*** Provided data Section Begins ***

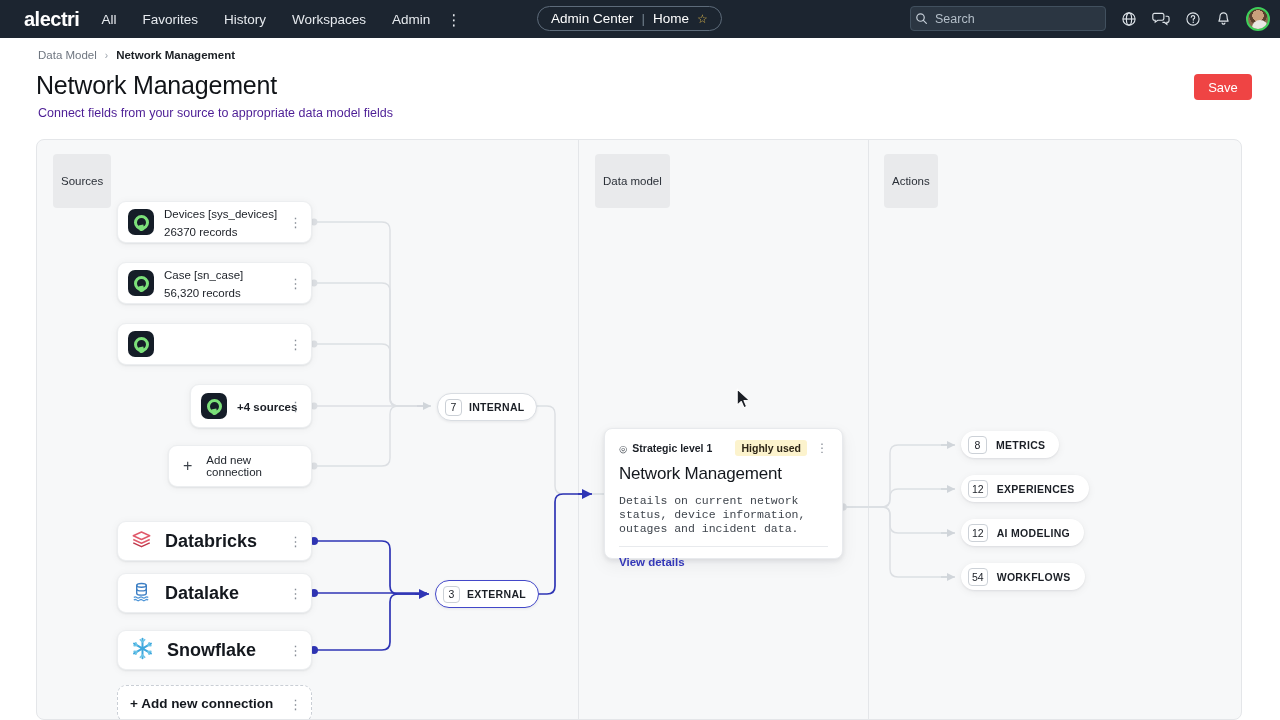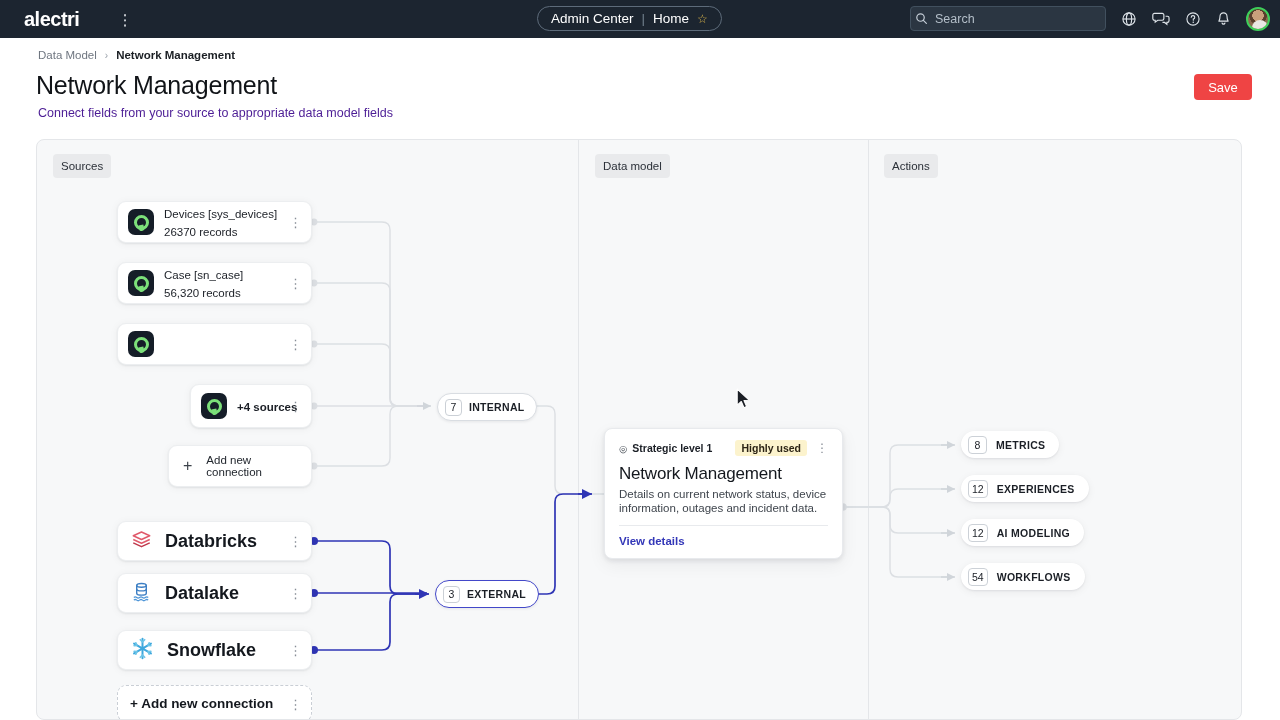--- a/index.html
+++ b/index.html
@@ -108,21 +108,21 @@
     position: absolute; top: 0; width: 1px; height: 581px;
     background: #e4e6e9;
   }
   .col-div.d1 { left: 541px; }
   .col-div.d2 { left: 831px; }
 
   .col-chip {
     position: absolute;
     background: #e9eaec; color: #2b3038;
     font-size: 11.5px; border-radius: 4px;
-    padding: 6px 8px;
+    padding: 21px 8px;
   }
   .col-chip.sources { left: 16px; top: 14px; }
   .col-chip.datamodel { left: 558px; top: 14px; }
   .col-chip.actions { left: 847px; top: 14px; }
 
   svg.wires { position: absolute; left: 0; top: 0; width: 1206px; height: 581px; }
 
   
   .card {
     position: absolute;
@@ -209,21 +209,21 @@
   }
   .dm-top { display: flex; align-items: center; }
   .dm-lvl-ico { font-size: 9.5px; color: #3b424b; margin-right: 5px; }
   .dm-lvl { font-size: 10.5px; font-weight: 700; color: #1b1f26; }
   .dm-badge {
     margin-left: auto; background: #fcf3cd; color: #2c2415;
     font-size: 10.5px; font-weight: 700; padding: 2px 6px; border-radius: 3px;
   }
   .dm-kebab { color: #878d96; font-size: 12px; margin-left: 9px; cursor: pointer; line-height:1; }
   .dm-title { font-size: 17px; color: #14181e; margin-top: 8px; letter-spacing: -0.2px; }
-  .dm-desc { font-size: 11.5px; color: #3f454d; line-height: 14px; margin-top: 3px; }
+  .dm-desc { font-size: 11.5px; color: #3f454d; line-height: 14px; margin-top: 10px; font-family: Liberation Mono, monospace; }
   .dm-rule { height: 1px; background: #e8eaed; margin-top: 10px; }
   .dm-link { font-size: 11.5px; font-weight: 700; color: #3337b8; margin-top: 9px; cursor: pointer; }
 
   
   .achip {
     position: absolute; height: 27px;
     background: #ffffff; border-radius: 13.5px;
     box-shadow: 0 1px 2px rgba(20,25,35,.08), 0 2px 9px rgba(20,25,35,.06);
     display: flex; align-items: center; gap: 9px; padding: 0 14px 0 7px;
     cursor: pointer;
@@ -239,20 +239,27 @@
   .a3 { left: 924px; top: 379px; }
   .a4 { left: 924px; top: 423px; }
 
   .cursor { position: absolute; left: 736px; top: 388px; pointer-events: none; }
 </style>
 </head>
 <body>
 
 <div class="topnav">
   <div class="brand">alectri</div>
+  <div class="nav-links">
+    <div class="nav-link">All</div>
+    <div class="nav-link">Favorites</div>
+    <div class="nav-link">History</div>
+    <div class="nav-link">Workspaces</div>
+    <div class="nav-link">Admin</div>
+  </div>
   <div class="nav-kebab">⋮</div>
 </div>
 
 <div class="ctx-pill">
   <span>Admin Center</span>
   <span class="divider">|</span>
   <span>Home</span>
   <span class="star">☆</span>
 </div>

*** Provided data Section Ends ***

Give again, exactly, the lines from the start of the data through the one holding "924px; top: 423px;"; omit the pictures.

--- a/index.html
+++ b/index.html
@@ -108,21 +108,21 @@
     position: absolute; top: 0; width: 1px; height: 581px;
     background: #e4e6e9;
   }
   .col-div.d1 { left: 541px; }
   .col-div.d2 { left: 831px; }
 
   .col-chip {
     position: absolute;
     background: #e9eaec; color: #2b3038;
     font-size: 11.5px; border-radius: 4px;
-    padding: 6px 8px;
+    padding: 21px 8px;
   }
   .col-chip.sources { left: 16px; top: 14px; }
   .col-chip.datamodel { left: 558px; top: 14px; }
   .col-chip.actions { left: 847px; top: 14px; }
 
   svg.wires { position: absolute; left: 0; top: 0; width: 1206px; height: 581px; }
 
   
   .card {
     position: absolute;
@@ -209,21 +209,21 @@
   }
   .dm-top { display: flex; align-items: center; }
   .dm-lvl-ico { font-size: 9.5px; color: #3b424b; margin-right: 5px; }
   .dm-lvl { font-size: 10.5px; font-weight: 700; color: #1b1f26; }
   .dm-badge {
     margin-left: auto; background: #fcf3cd; color: #2c2415;
     font-size: 10.5px; font-weight: 700; padding: 2px 6px; border-radius: 3px;
   }
   .dm-kebab { color: #878d96; font-size: 12px; margin-left: 9px; cursor: pointer; line-height:1; }
   .dm-title { font-size: 17px; color: #14181e; margin-top: 8px; letter-spacing: -0.2px; }
-  .dm-desc { font-size: 11.5px; color: #3f454d; line-height: 14px; margin-top: 3px; }
+  .dm-desc { font-size: 11.5px; color: #3f454d; line-height: 14px; margin-top: 10px; font-family: Liberation Mono, monospace; }
   .dm-rule { height: 1px; background: #e8eaed; margin-top: 10px; }
   .dm-link { font-size: 11.5px; font-weight: 700; color: #3337b8; margin-top: 9px; cursor: pointer; }
 
   
   .achip {
     position: absolute; height: 27px;
     background: #ffffff; border-radius: 13.5px;
     box-shadow: 0 1px 2px rgba(20,25,35,.08), 0 2px 9px rgba(20,25,35,.06);
     display: flex; align-items: center; gap: 9px; padding: 0 14px 0 7px;
     cursor: pointer;
@@ -239,20 +239,27 @@
   .a3 { left: 924px; top: 379px; }
   .a4 { left: 924px; top: 423px; }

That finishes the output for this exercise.